According to ad fraud detection firm Forensiq, ad-injection was responsible for around 12.5% of inventory it saw offered for sale through real-time automated ad auctions during September. In October that portion had grown to around 16.5 %, the company said.
The trend is particularly worrisome for online publishers, which could be missing out on advertising revenue as a result of ad injection. In the case of bot fraud, advertisers are harmed because they’re tricked into paying for illegitimate ads on sites whose audiences are artificially inflated. With ad injection, publishers could lose out when ads are placed in front of their users without payment reaching them, or when their ads are covered or displaced by injected ones.
Jason Kint, chief executive of Digital Content Next, a digital publishing trade association, said marketers are still the primary victim of this type of activity, “but ad injection is definitely on the rise and is one of the main ways premium publishers are more directly being harmed.”
Advertisers have less reason to be concerned about the practice, because injected ads are at least being placed in front of real people. In fact, they might be cheaper than buying the ads from the publishers themselves.

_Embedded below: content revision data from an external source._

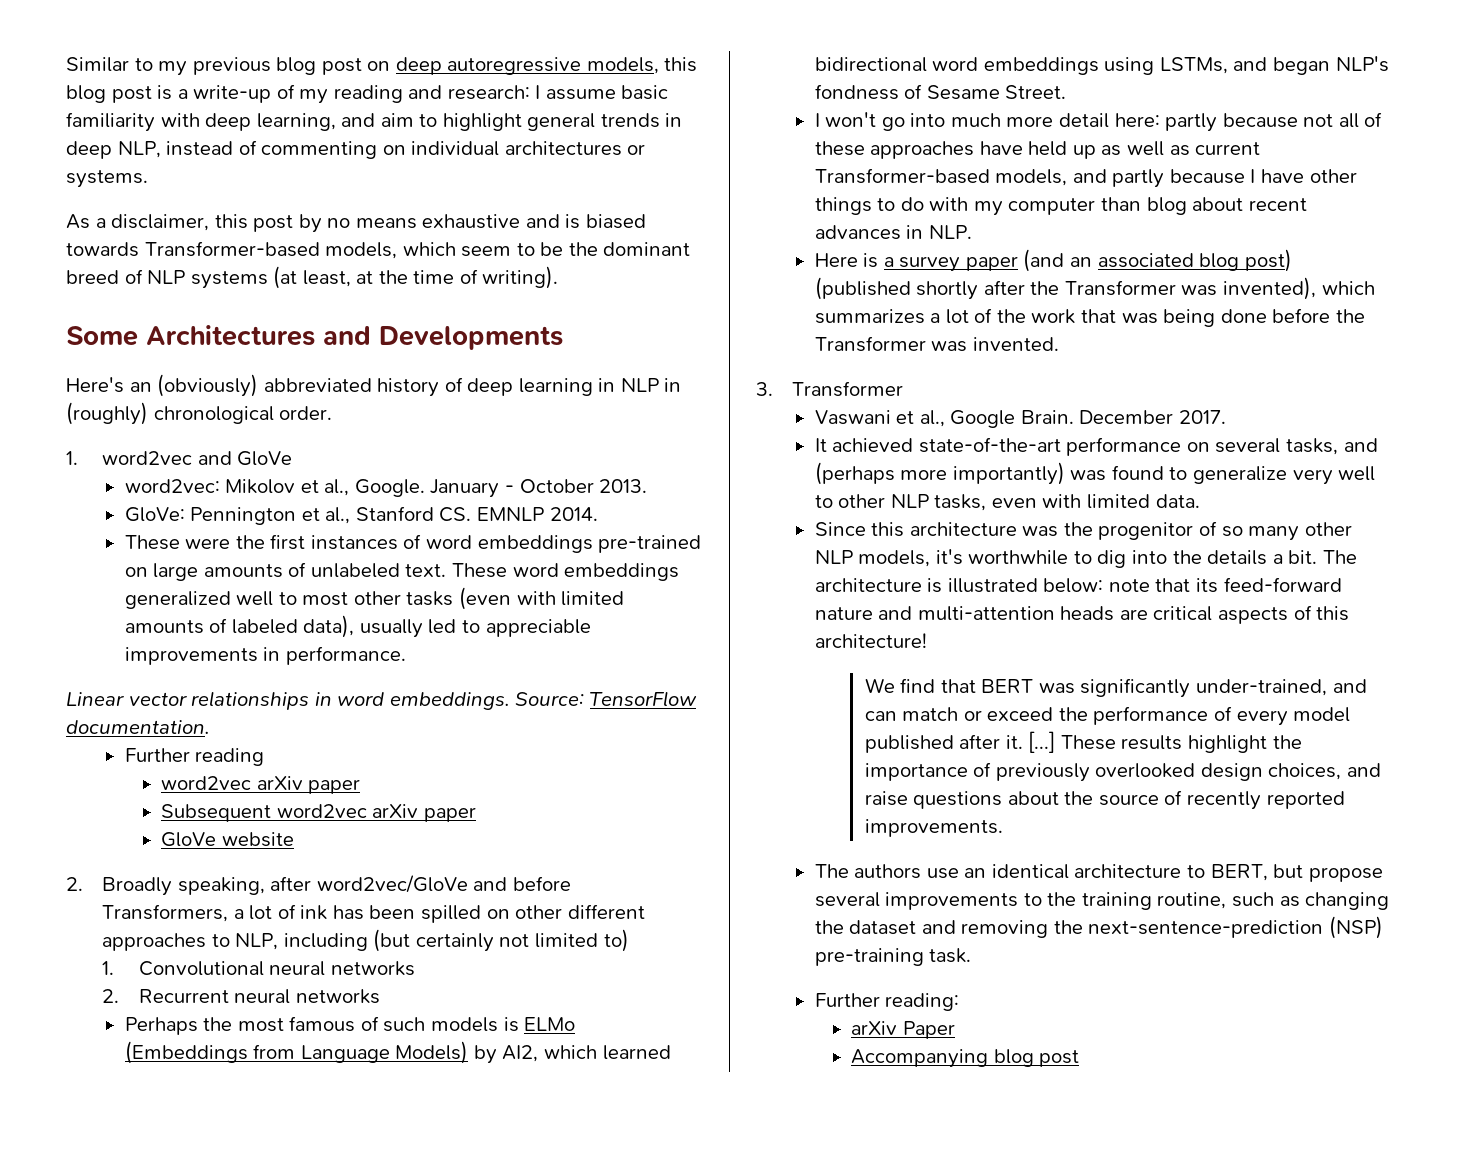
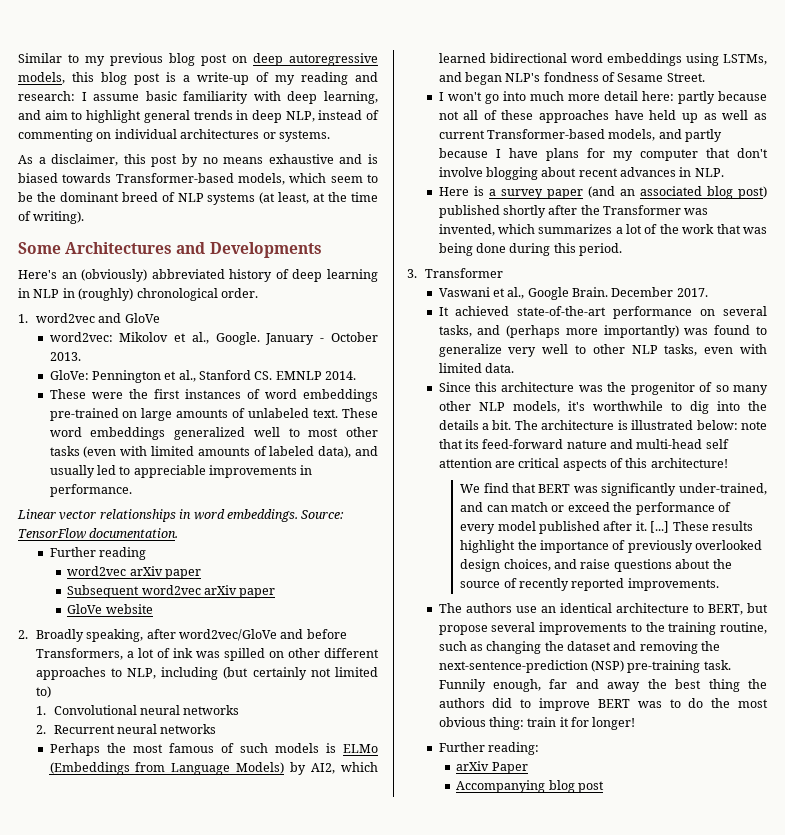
(355, 626) none -> [355,446,378,456] and
[332,905,416,920] has been -> [195,651,220,658] was
[1309,169,1357,183] [814,197,1187,216] other things to do with my computer than blog -> [545,148,768,161] [438,167,538,180] plans for my computer that don't involve blogging
[814,277,911,300] (published -> [438,205,500,218] published
[1223,277,1317,300] invented), -> [438,224,495,236] invented,
[1272,308,1365,323] [814,336,1059,352] before the Transformer was invented. -> [509,243,622,256] during this period.
[917,606,1115,621] multi-attention heads -> [636,439,729,449] [438,458,492,468] multi-head self attention
(972, 955) none -> [438,679,767,692] [438,698,768,711] [438,717,636,730] Funnily enough, far and away the best thing the authors did to improve BERT was to do the most obvious thing: train it for longer!

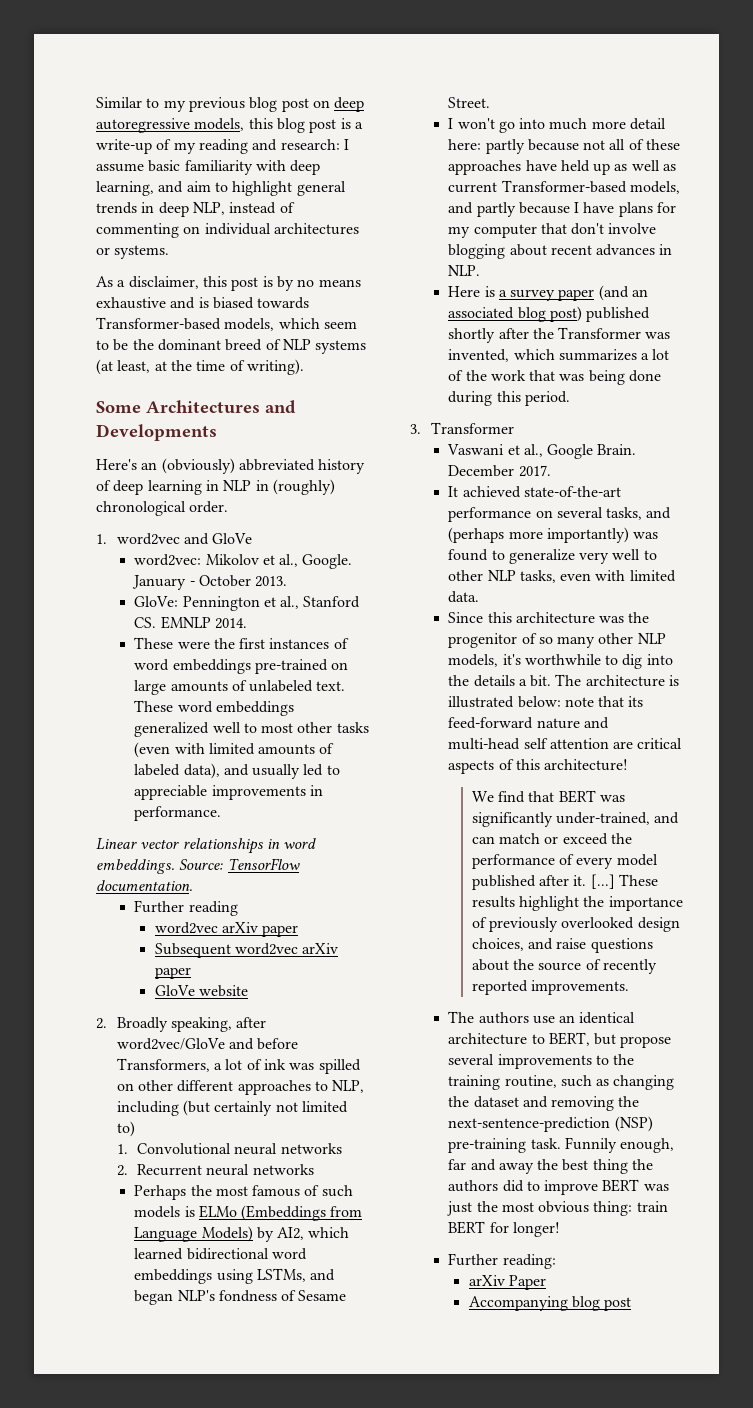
(178, 161) none -> [262,276,273,287] is
[669,698,704,708] to do -> [447,1201,473,1216] just
[559,717,569,727] it -> [448,1221,486,1234] BERT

“I think most advertisers would agree that injected inventory is wrong. But it is clearer in the case of ad injection that the party that’s really getting harmed is publishers,” said Mr. Tiffany. “I don’t think most publishers have caught on to the way they’re being victimized.”
Marketer trade body, the Association of National Advertisers, declined to comment.
The ad industry’s crackdown on bots and non-human traffic may be steering fraudsters towards ad injection, industry executives say.
Mr. Tiffany said one appeal of ad injection for malware operators is that it’s harder to detect and to combat, for example.
“The long-term value might be higher because in the ad bot game you need to continually infect new computers as they are discovered,” he said. “Ad injection might not be more profitable, but it could be less work because you don’t have to continuously infect machines.”
Fraud-detection companies potentially stand to benefit indirectly from an increased focus in the industry on ad-injection, given that they sell solutions to detect and combat it.